Immortality? Pass.

Immortality is a frequent topic in movies, books, and conversations. What would you do if you were immortal, if you were able to live on this earth forever? Would you want to?

In fifth grade, we read the book Tuck Everlasting by Natalie Babbitt as part of the curriculum. Do you remember reading it? In summary, the book is about the Tuck family, four people who accidentally drank from a spring that made them immortal (hence the title, Tuck Everlasting). It took them a while – decades – to realize what had happened. They stopped aging, and it was impossible for them to die even when everything and everyone around them did.

The idea of living forever is not a new concept. Eternal youth is sought after and seems to be a highly desirable – yet impossible – thing. Perhaps we think we would want to live forever – even in this fallen world – because death is often presented as being scary – even in the Church. Death is the unknown. As humans, we like to know exactly what to expect, and with death, we really don’t know. Maybe there are other reasons.

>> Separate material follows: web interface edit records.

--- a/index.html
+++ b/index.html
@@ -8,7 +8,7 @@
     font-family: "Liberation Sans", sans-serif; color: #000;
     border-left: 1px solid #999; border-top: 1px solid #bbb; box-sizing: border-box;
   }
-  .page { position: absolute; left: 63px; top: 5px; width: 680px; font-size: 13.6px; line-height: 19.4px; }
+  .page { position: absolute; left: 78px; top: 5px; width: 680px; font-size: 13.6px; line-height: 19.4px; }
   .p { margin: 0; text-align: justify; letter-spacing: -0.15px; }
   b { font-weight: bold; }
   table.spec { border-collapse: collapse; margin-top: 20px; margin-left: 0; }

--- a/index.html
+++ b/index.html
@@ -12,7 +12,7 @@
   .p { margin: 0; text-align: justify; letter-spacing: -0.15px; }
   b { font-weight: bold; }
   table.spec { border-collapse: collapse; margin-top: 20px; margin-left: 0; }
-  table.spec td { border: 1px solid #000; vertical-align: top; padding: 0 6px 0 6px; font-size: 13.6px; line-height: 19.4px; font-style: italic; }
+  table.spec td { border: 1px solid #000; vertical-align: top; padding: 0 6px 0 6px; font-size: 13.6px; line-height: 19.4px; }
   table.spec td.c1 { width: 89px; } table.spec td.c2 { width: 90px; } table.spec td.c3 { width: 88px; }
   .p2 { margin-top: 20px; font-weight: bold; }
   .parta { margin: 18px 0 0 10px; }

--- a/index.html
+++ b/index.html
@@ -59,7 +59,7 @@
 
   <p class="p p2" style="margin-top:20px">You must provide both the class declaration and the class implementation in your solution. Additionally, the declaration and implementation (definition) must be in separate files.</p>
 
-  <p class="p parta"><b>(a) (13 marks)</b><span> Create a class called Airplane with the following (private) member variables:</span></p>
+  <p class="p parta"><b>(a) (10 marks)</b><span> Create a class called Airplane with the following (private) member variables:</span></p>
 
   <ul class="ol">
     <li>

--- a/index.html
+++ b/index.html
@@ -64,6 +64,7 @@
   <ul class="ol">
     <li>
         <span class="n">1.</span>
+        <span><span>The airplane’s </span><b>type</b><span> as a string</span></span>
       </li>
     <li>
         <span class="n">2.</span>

Why shouldn’t we want to be immortal? Mr. Tuck says it so well:

Know what that is, all around us, Winnie?” said Tuck, his voice low. “Life. Moving, growing, changing, never the same two minutes together. This water, you look out at it every morning, and it looks the same, but it ain’t. All night long it’s been moving, coming in through the stream back there to the west, slipping out through the stream down east here, always quiet, always new, moving on…”

“Know what happens then?” said Tuck. “To the water? The sun sucks some of it up right out of the ocean and carries it back in clouds, and then it rains, and the rain falls into the stream, and the stream keeps moving on, taking it all back again. It’s a wheel, Winnie. Everything’s a wheel, turning and turning, never stopping. The frogs is part of it, and the bugs, and the fish, and the wood thrush, too. And people. But never the same ones. Always coming in new, always growing and changing, and always moving on. That’s the way it’s supposed to be. That’s the way it is.”

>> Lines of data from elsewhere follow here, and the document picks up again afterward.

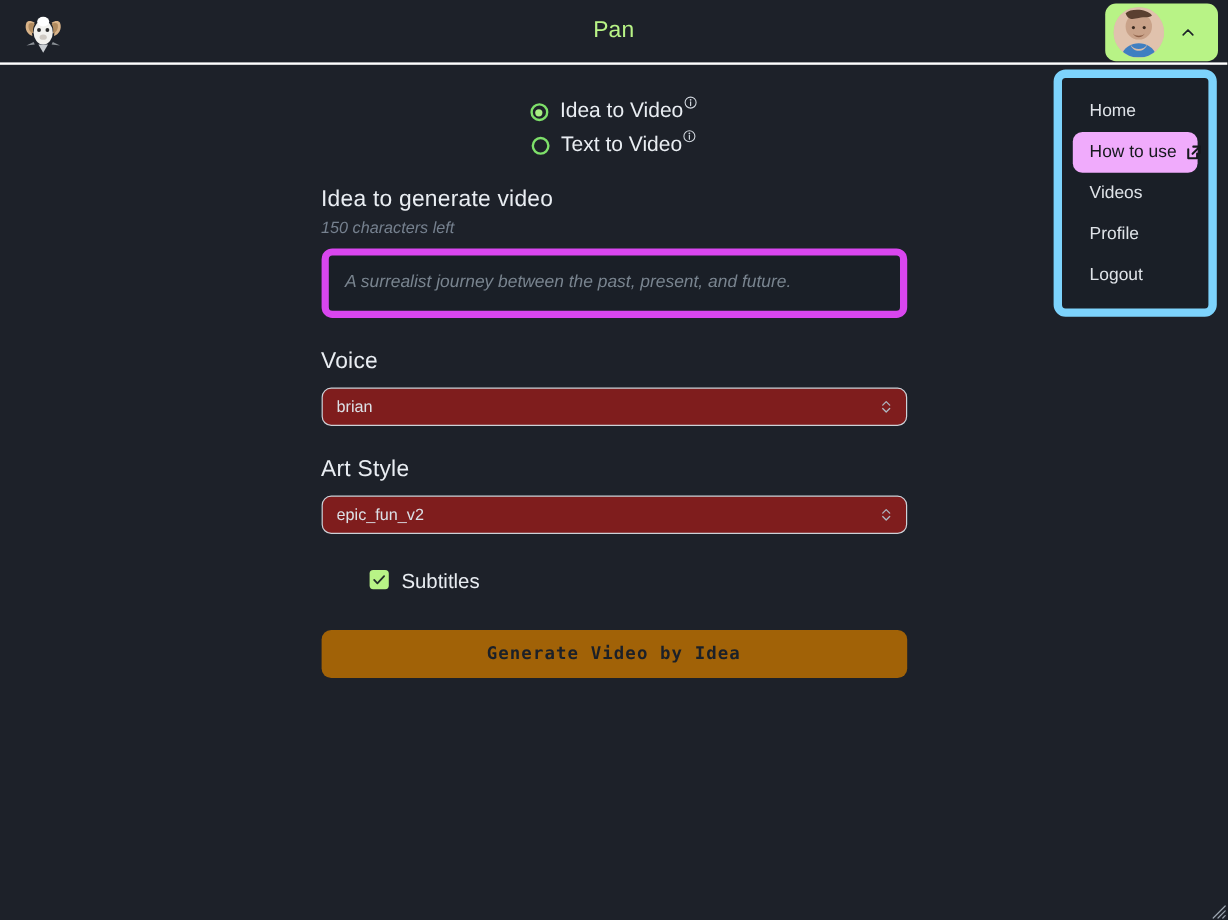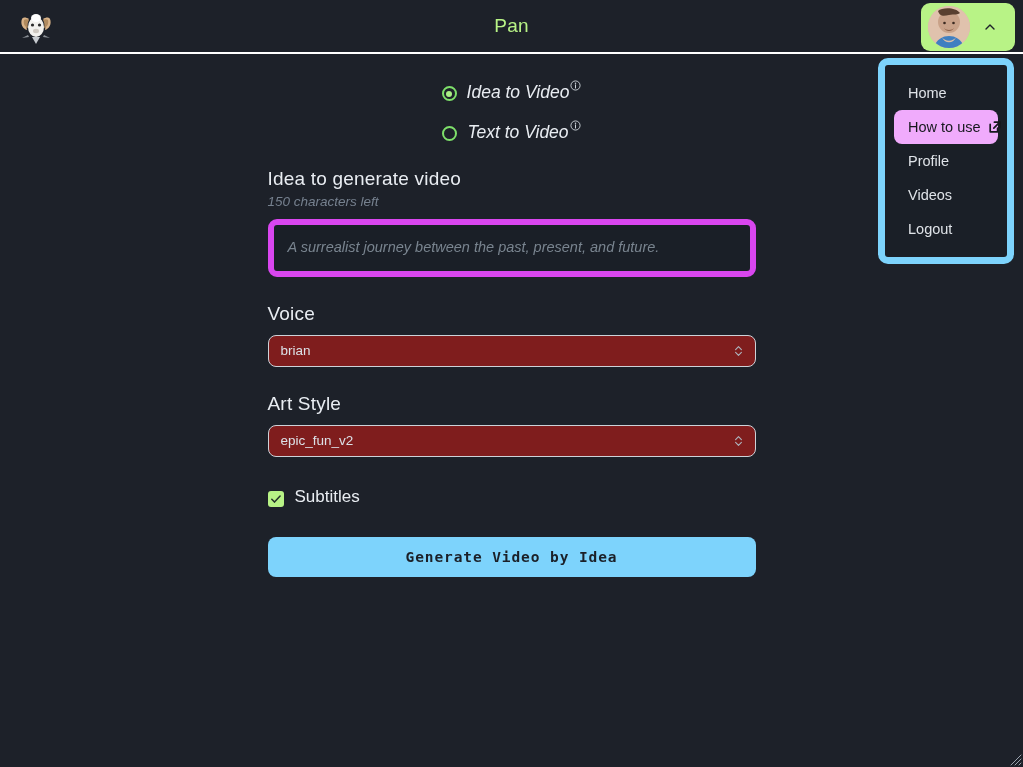--- a/index.html
+++ b/index.html
@@ -124,8 +124,7 @@
     display: flex;
     flex-direction: column;
     align-items: center;
-    gap: 16px;
-    font-style: italic;
+    gap: 4px;
   }
 
   .radio-row {

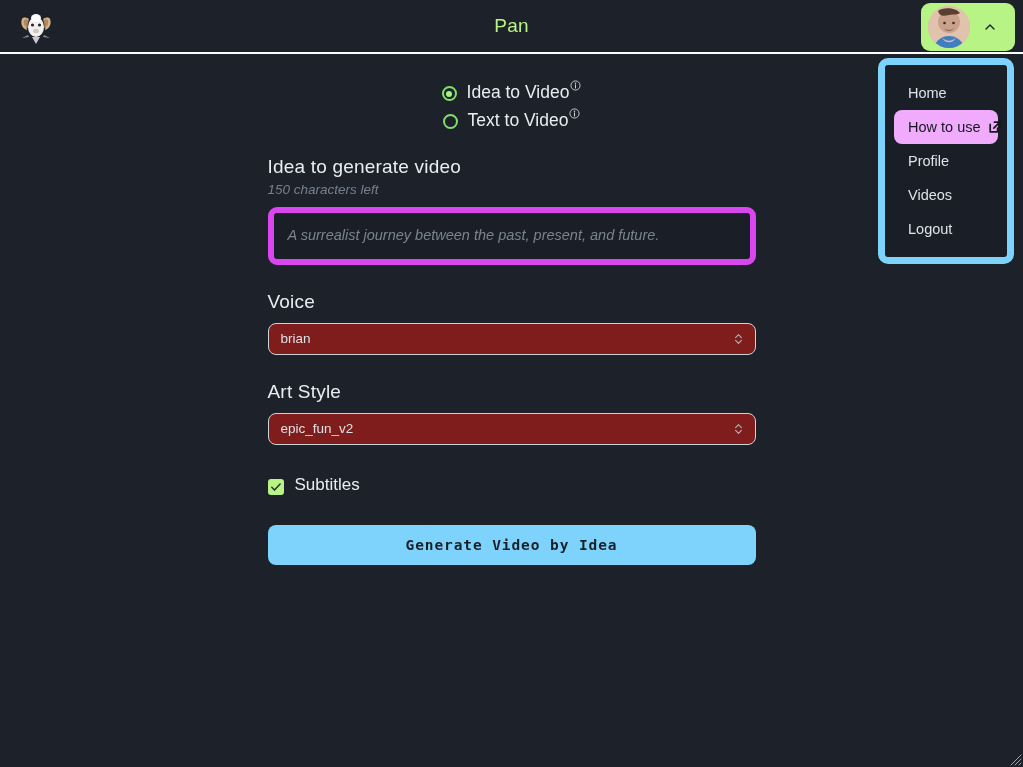--- a/index.html
+++ b/index.html
@@ -360,11 +360,11 @@
   </div>
 
   <div class="menu-item">
+    <span>Videos</span>
+  </div>
+
+  <div class="menu-item">
     <span>Profile</span>
-  </div>
-
-  <div class="menu-item">
-    <span>Videos</span>
   </div>
 
   <div class="menu-item">

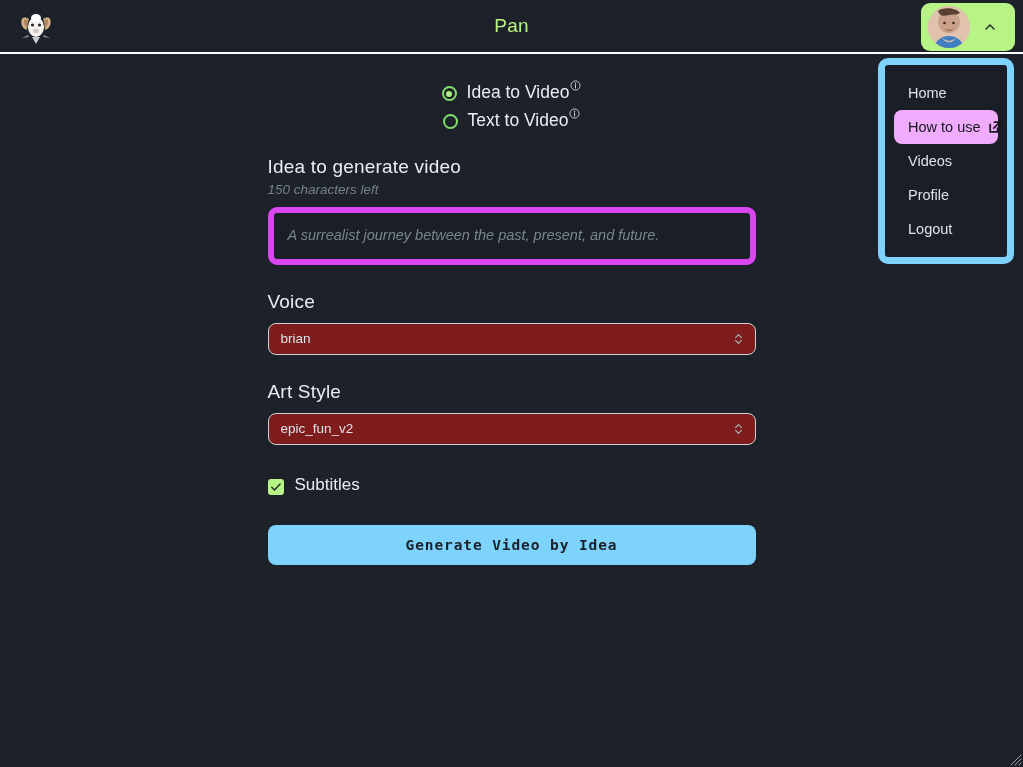--- a/index.html
+++ b/index.html
@@ -245,10 +245,11 @@
 
   .checkbox-row {
     display: flex;
-    align-items: flex-end;
+    align-items: flex-start;
     gap: 11px;
     margin-top: 30px;
     cursor: pointer;
+    margin-left: 40px;
   }
 
   .cb-box {

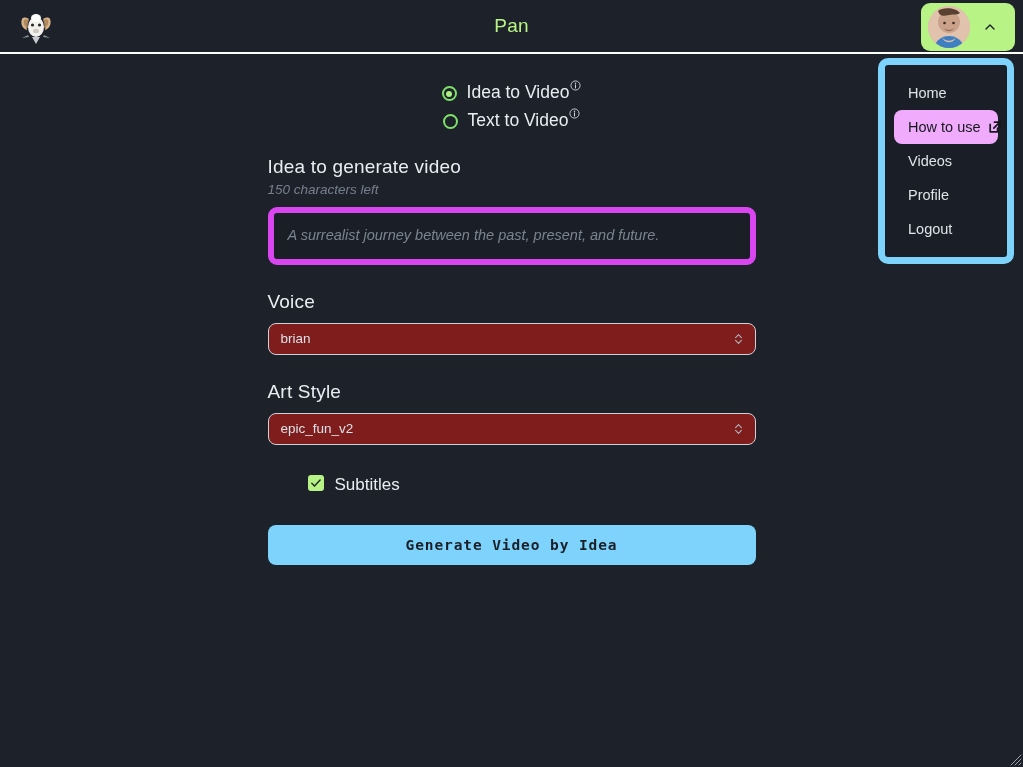--- a/index.html
+++ b/index.html
@@ -276,7 +276,7 @@
     width: 488px;
     height: 40px;
     margin-top: 30px;
-    background: #7dd3fc;
+    background: #a16207;
     border: none;
     border-radius: 8px;
     color: #1b2028;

“It goes on,” Tuck repeated, “to the ocean. But this rowboat now, it’s stuck. If we didn’t move it out ourself, it would stay here forever, trying to get loose, but stuck. That’s what us Tucks are, Winnie. Stuck so’s we can’t move on. We ain’t part of the wheel no more…Left behind. And everywhere around us, things is moving and growing and changing…dying’s part of the wheel, right there next to being born. You can’t pick out the pieces you like and leave the rest. Being part of the whole thing, that’s the blessing. But it’s passing us by, us Tucks…If I knowed how to climb back on the wheel, I’d do it in a minute. You can’t have living without dying. So, you can’t call it living, what we got. We just are, we just be, like rocks beside the road.”

Tuck Everlasting, pages 61-64

This book goes so well with the biblical book of Ecclesiastes. This family had something that so many think they want – immortality – and yet they were miserable because they realized that it wasn’t good. It wasn’t fulfilling. It was meaningless.

As followers of Jesus, we know that Heaven is our future home and that we will live there forever. Heaven is perfect, it’s everything this earth was supposed to be before Adam and Eve sinned against God in the Garden of Eden (Genesis 1-3). There is no death, no sin, no tears, no pain. Heaven is real and it will be glorious.

For those who follow Jesus, because we know what is to come, being stuck here on this fallen, broken earth should not be appealing at all. Death is not the end for any of us, but rather the beginning. Heaven is what gives our life on earth meaning and purpose.

“If heaven is real, it’s all that matters. If heaven isn’t real, nothing matters.

C.S. Lewis

The Tuck family isn’t able to die, which means that Heaven is unattainable…which makes life on earth meaningless. 

If I were offered immortality, I think I’d pass. Would you?